おまけエピローグ
帖文堂書店和合市駅前店前。
「はぁ……はぁ……なんとか間に合った……」
作中で何度女の子を喘がせたら、気が済むのかはさておき……。
「ここがあの女のサイン会場ね。この日をどれだけ待ち望んだことか……」
本来もろに変装しても、その鮮やかと言うまでの金髪を覆い隠すのは、至難の業ななわけで……。
「ここまでしたら絶対にバレないわよね」
だから、ヘアスプレーでその金色に輝く髪を正反対なまでの黒髪に変貌させ、帽子の中に収めれば絶対にバレることはないと確信に浸るエセハーフの女の子。
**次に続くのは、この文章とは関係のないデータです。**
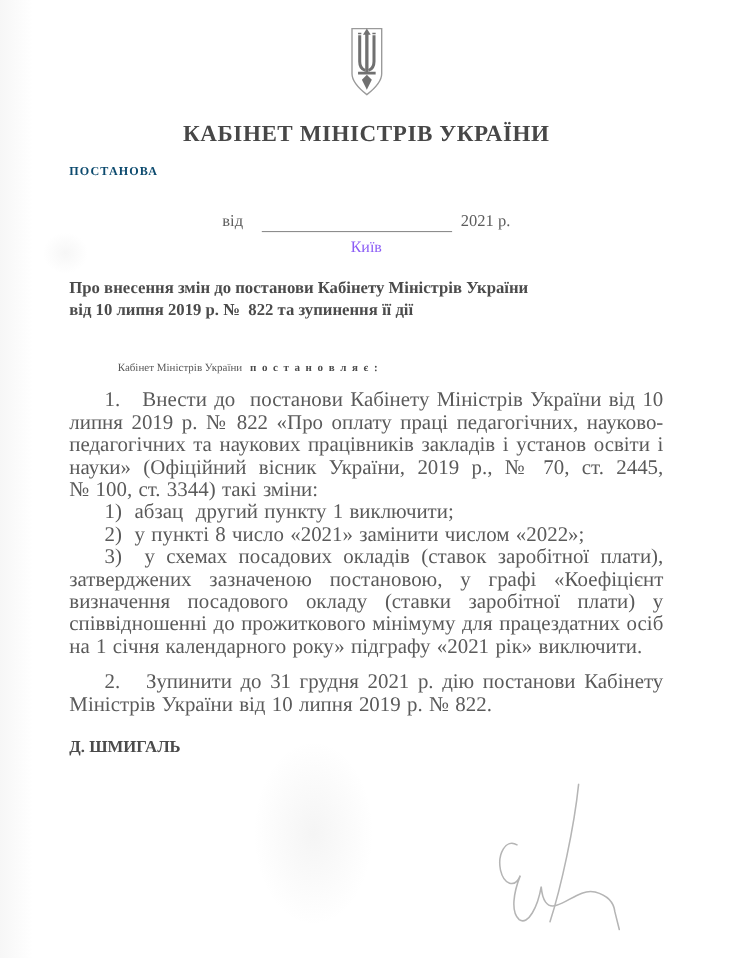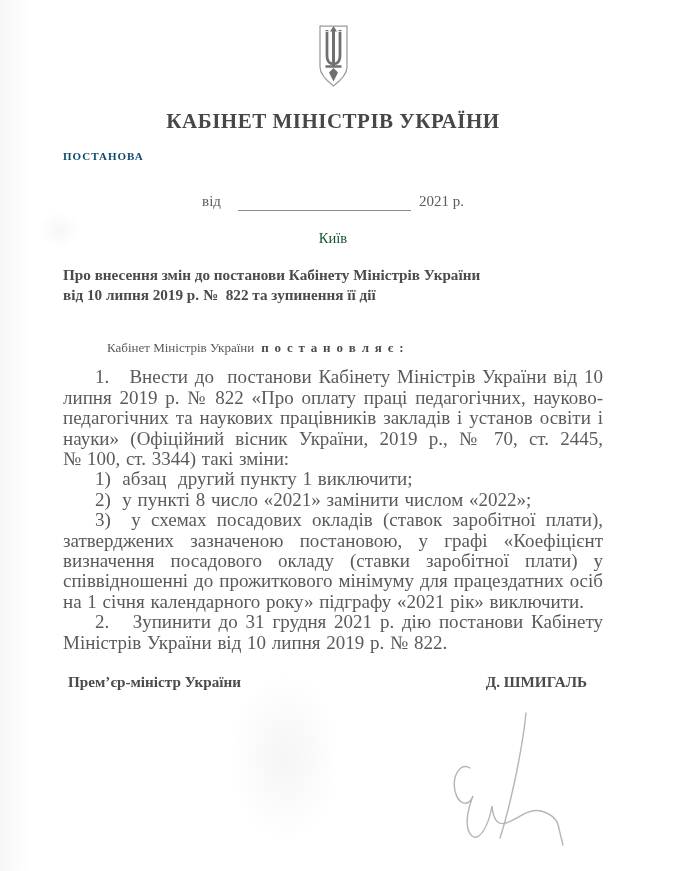"Київ" .city { color: #14532d -> #8b5cf6; margin-top: 17px -> 4px }
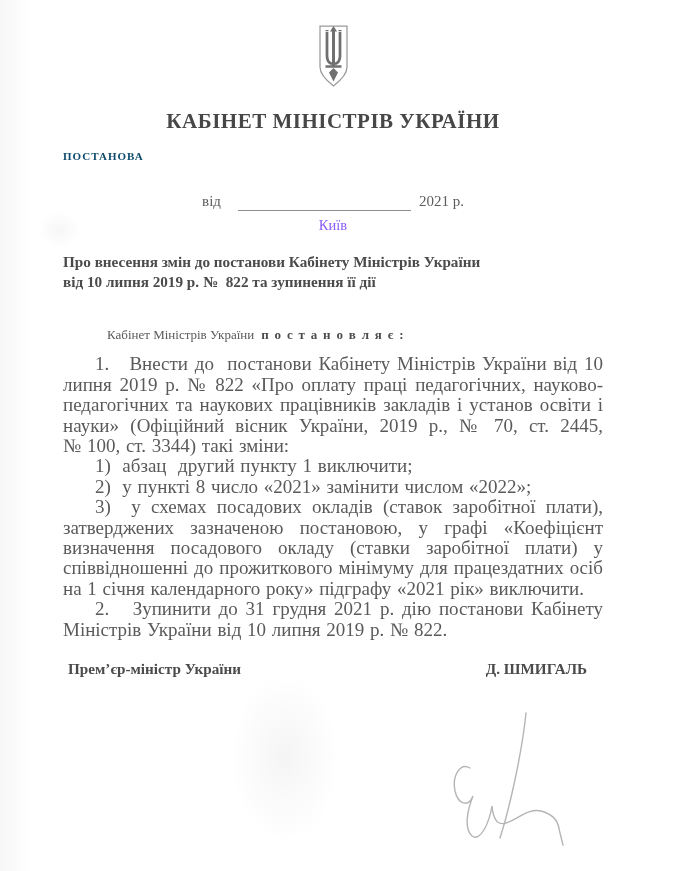"Кабінет Міністрів України п о" .preamble { font-size: 13px -> 10px }
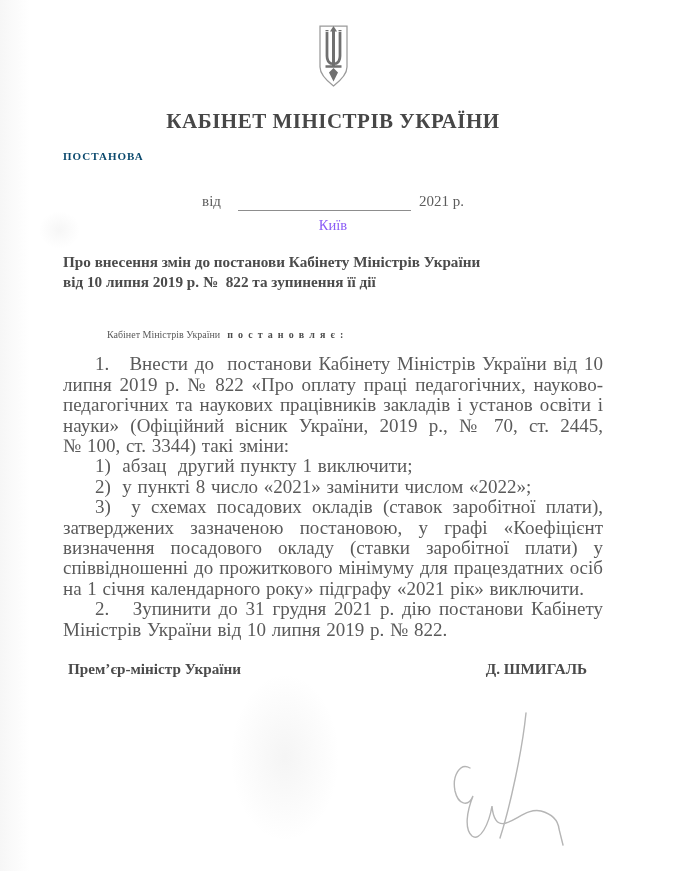"2. Зупинити до 31 грудня" .p2 { margin-top: none -> 11px }
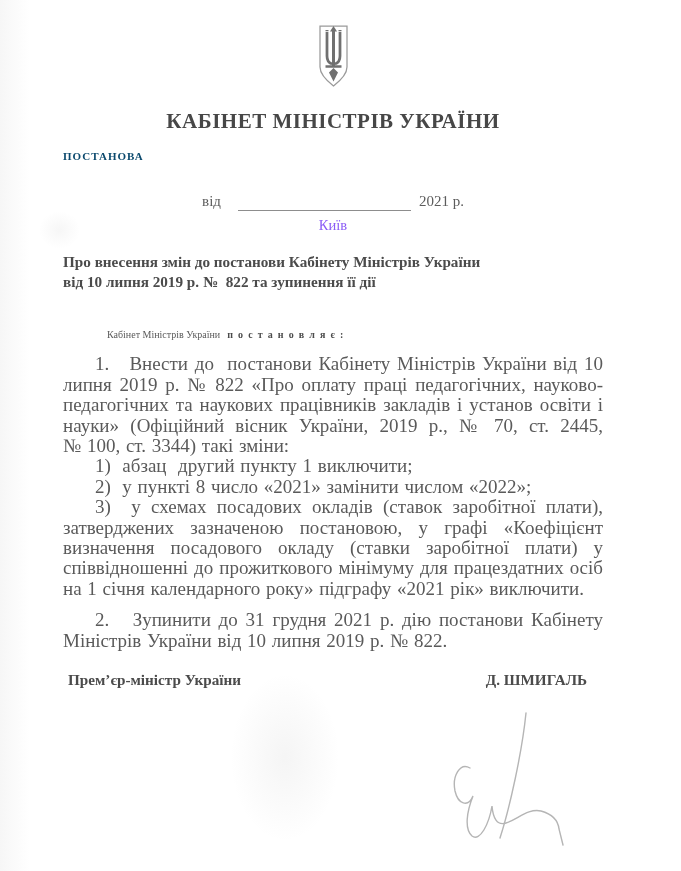"Прем’єр-міністр України" span.sig-role { html: <span>Прем’єр-міністр України</span> -> none }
澤村・スペンサー・英梨々。
「サインを貰うだけなんだから」
とはいえ、一つあることに気づいてしまった……。
「あ、宛名どうしよう……」
それはそうと、英梨々は意地張って、サインもらいに行けないだろ、というツッコミは、なしでお願いします。
サイン会場。
「次の方どうぞー」
「あ、はい!」
ついに回ってきてしまった。
今日ぐらいは、本音で話そうと、英梨々は決めていた。
「『恋メト』の時からファンだったんですが、前回のサイン会を逃してしまって……。やっと来れたので、あたしも嬉しい限りです。新作も心待ちにしていました」
「女の子のファンもいるのね。私も嬉しい限りだわ」
よし、気づかれていない、と心のなかでガッツポーズをする英梨々。
えーっと、慢心って、言葉をご存知でしょうか?
「あたしもこういう趣味の話ができる女の子が身近にいなくて……」
「あら、そうなの? だったら、今度お茶でもどうかしら?」
「えっ いいんですか?」
「私みたいな庶民で良ければだけれど。それで、宛名はどうします?」
今更だけれど、宛名って事前に決めておくものでしたね。
いや、もうそういう整合性突くのやめよ。誰も喜ばないから。
「え、えーっと、さわ……『沢城英梨子』でお願いします」
「ふふっ。私と倫理君の愛の結晶をここまで喜んでくれるとは思ってもいなかったわ」
「もしかして、この言い草……」
「ちゃんと本名で書いといたから、もっとバレないような名前にしなさいよ。澤村さん」
「なんでバレた……」
「それでね、差し支えなければ、あなたの描いた『恋メト』の同人誌に――」
「ちょっと待ちなさい! 霞ヶ丘詩羽!」
「人が喋っているのに話を遮らないでくれるかしら」
「あんた、いつから気付いてのよ」
「初めからよ。何か問題があったかしら?」
「は、はじ……初めからって! あたしだってサイン会ぐらい、すぐに開いてみせるから覚えておきなさいよ!」
「でも、いいのかしら。澤村さんがサイン会を開くとなると、今まで築き上げてきた化けの皮が剥がれて本性がバレるけれど、あなたがそれでもよかったのなら、期待はせずに楽しみにしてるわ」
「黙れええええええええええええ!」
「えーっと、二人を止めなくていいんですか?」
「あー、いつものことだから、気にしないでくれると有難い……」
「それにしてあのコ、えっと澤村さんでしたっけ? めちゃくちゃ可愛いですね! 新キャラですか?」
「お前はいつか必ず潰す」
そんな英梨々の眼光鋭く威圧的な発言に、臆することなく天才肌なのか、天然なのか真由は言い返す。
「なんだかそう言うと、負け犬っぽいですね」
「なんで初対面の人に、いきなりそんなこと言われなくちゃならないのよ! ふぇぇぇぇぇん、倫也ああああ!」
まぁ、あっさり倫也にすがりついてしまうんだけれど……。
「あ、言ってなかったけど、俺が一回コテンパンにしても平気だったから、嵯峨野さん相当強いぞ」
「梯子外さないでよ!」
「ほら、もう泣かないの澤村さん」
でも、最後に手を差し伸べて子供をあやそうとするのは、いけ好かなくて一番嫌いで駄目な女の子……。
この後、英梨々からサインを貰えるといいですね、詩羽先輩。